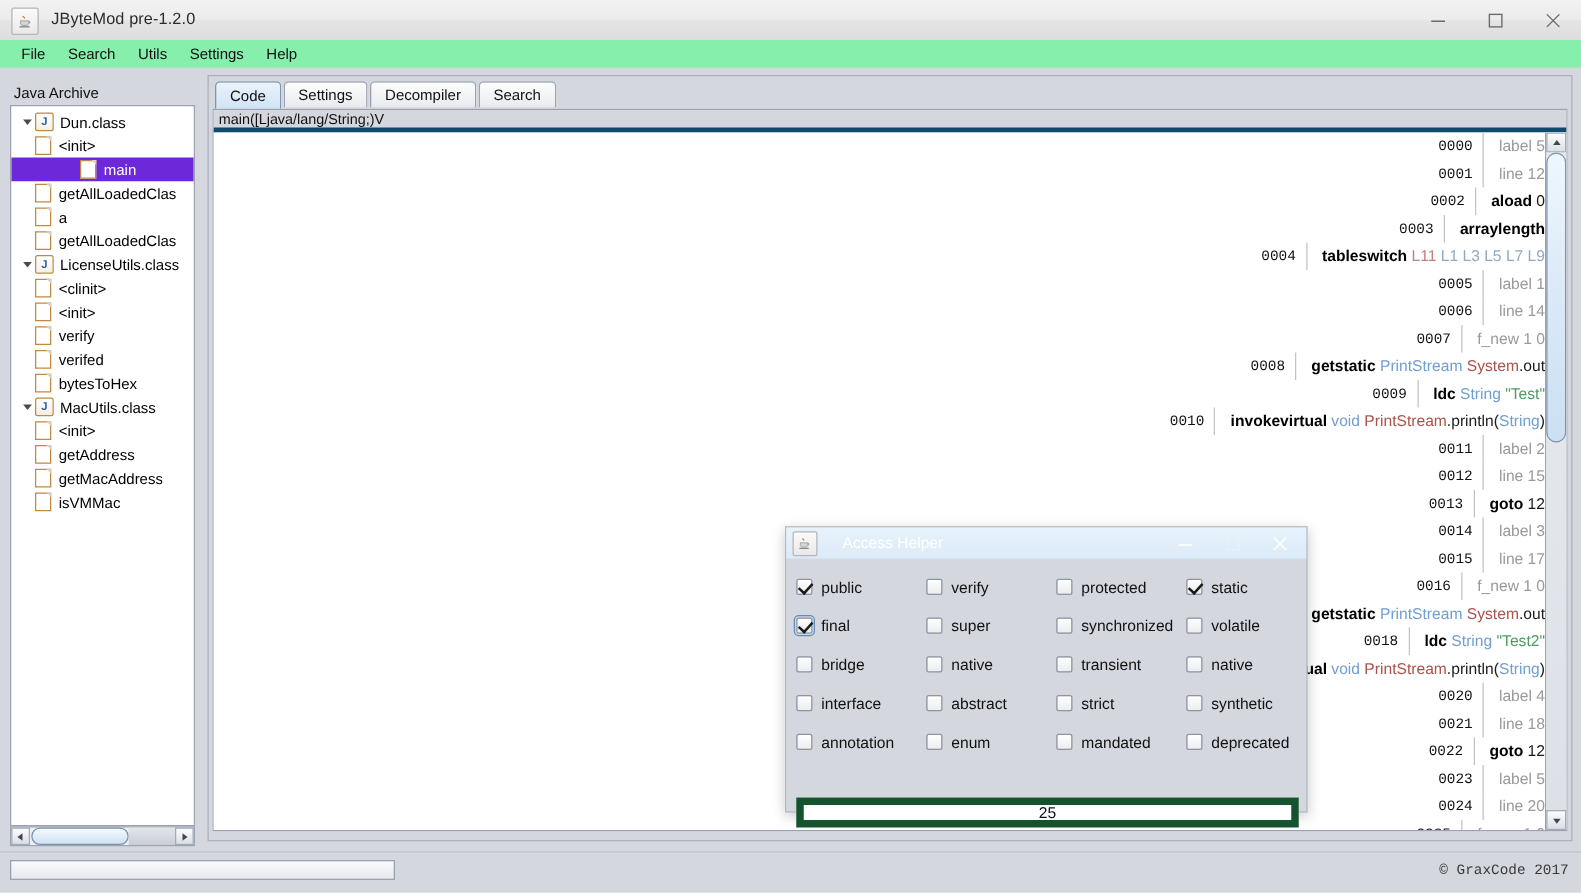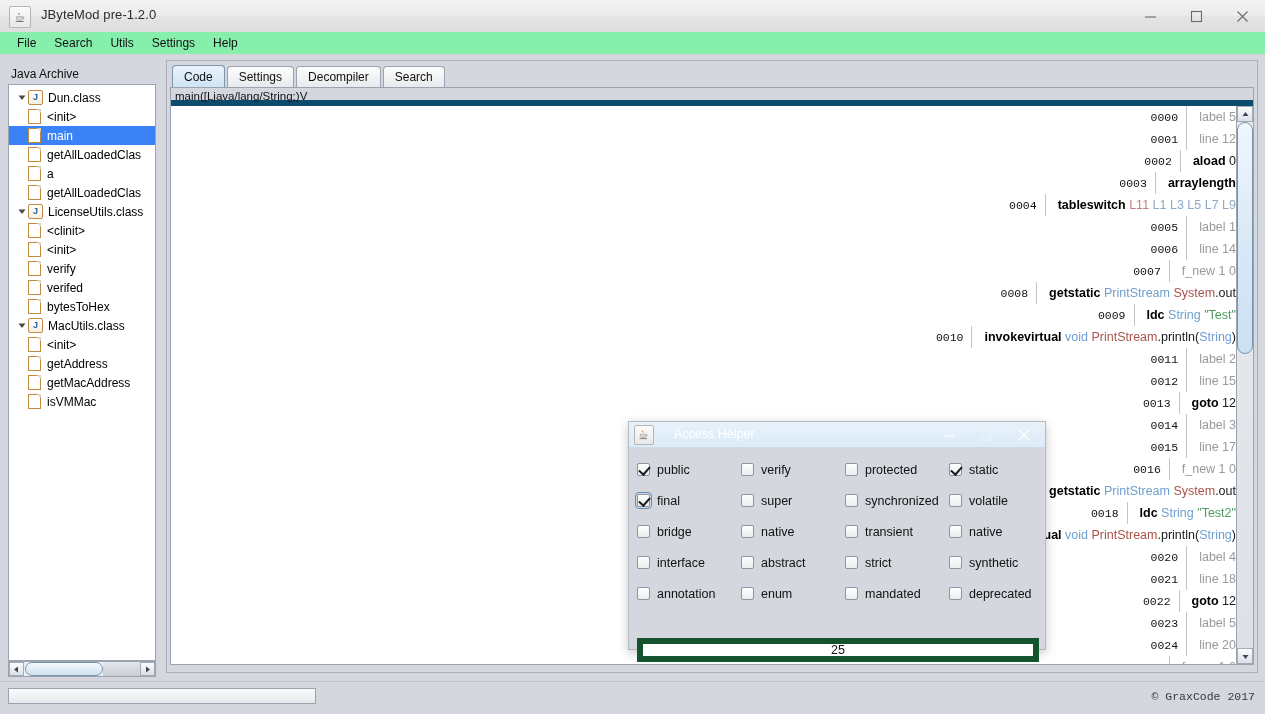--- a/index.html
+++ b/index.html
@@ -47,21 +47,21 @@
   }
   .tree-wrap{
     position:absolute;left:8px;top:28px;width:148px;height:577px;
     background:#fff;border:1px solid #9ba3b0;box-sizing:border-box;overflow:hidden;
   }
   .tree-inner{position:relative;padding-top:3px;}
   .tree-row{
     position:relative;height:19px;display:flex;align-items:center;
     font-size:12px;white-space:nowrap;
   }
-  .tree-row.sel{background:#3b82f6;color:#fff;}
+  .tree-row.sel{background:#6d28d9;color:#fff;padding-left:36px;}
   .twisty{
     width:12px;height:19px;display:flex;align-items:center;justify-content:center;
     color:#4a4a4a;font-size:8px;margin-left:7px;
   }
   .ind-leaf{width:19px;}
   .ico-class{
     width:13px;height:13px;margin-right:5px;flex:0 0 auto;position:relative;
     border:1px solid #c08b3e;border-radius:2px;
     background:linear-gradient(to bottom,#ffffff,#f4efe4);
     font-size:9px;font-weight:bold;color:#2b5f9e;
@@ -92,40 +92,40 @@
     background:linear-gradient(to bottom,#f5fafe 0%,#e2eef8 50%,#cfe1f1 100%);
     border:1px solid #7b93ac;border-radius:7px;box-sizing:border-box;
   }
   .tree-hsb-track{flex:1;height:14px;background:linear-gradient(to bottom,#e3e6ea,#c9ced6);}
   
   .editor-panel{
     position:absolute;left:166px;top:4px;width:1092px;height:613px;
     border:1px solid #a9b0bb;box-sizing:border-box;background:#d4d7de;
   }
   .tabbar{
-    position:absolute;left:172px;top:9px;height:23px;display:flex;align-items:center;
+    position:absolute;left:172px;top:9px;height:23px;display:flex;align-items:flex-start;
   }
   .tab{
     height:21px;padding:0 11px;margin-right:2px;font-size:12px;color:#111;
     display:flex;align-items:center;
     background:linear-gradient(to bottom,#fdfdfd,#e8eaee);
     border:1px solid #9ba3b0;border-bottom:none;
     border-radius:4px 4px 0 0;box-sizing:border-box;
   }
   .tab.active{
     height:23px;background:linear-gradient(to bottom,#eaf3fb,#cfe3f4);
     border-color:#7d96ae;
   }
   .tab-body{
     position:absolute;left:170px;top:31px;width:1084px;height:578px;
     background:#fff;border:1px solid #9ba3b0;box-sizing:border-box;
   }
   .sig-bar{
     position:absolute;left:171px;top:32px;width:1082px;height:18px;
-    background:#d4d7de;border-bottom:6px solid #0c4a6e;box-sizing:border-box;
+    background:#d4d7de;border-bottom:4px solid #0c4a6e;box-sizing:border-box;
     font-size:11.5px;color:#111;padding:2px 4px;
   }
   .code-area{
     position:absolute;left:171px;top:50px;width:1082px;height:558px;
     background:#fff;overflow:hidden;
   }
   .code-scroll{position:absolute;left:0;top:0;width:1065px;height:558px;overflow:hidden;}
   .code-row{height:22px;display:flex;align-items:center;white-space:nowrap;justify-content:flex-end;}
   .code-idx{
     width:45px;flex:0 0 auto;text-align:right;padding-right:8px;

^^^^

EXERCISE: Take from the material every line that holds "overflow".

THE ANSWER:
     background:#fff;border:1px solid #9ba3b0;box-sizing:border-box;overflow:hidden;
     background:#fff;overflow:hidden;
   .code-scroll{position:absolute;left:0;top:0;width:1065px;height:558px;overflow:hidden;}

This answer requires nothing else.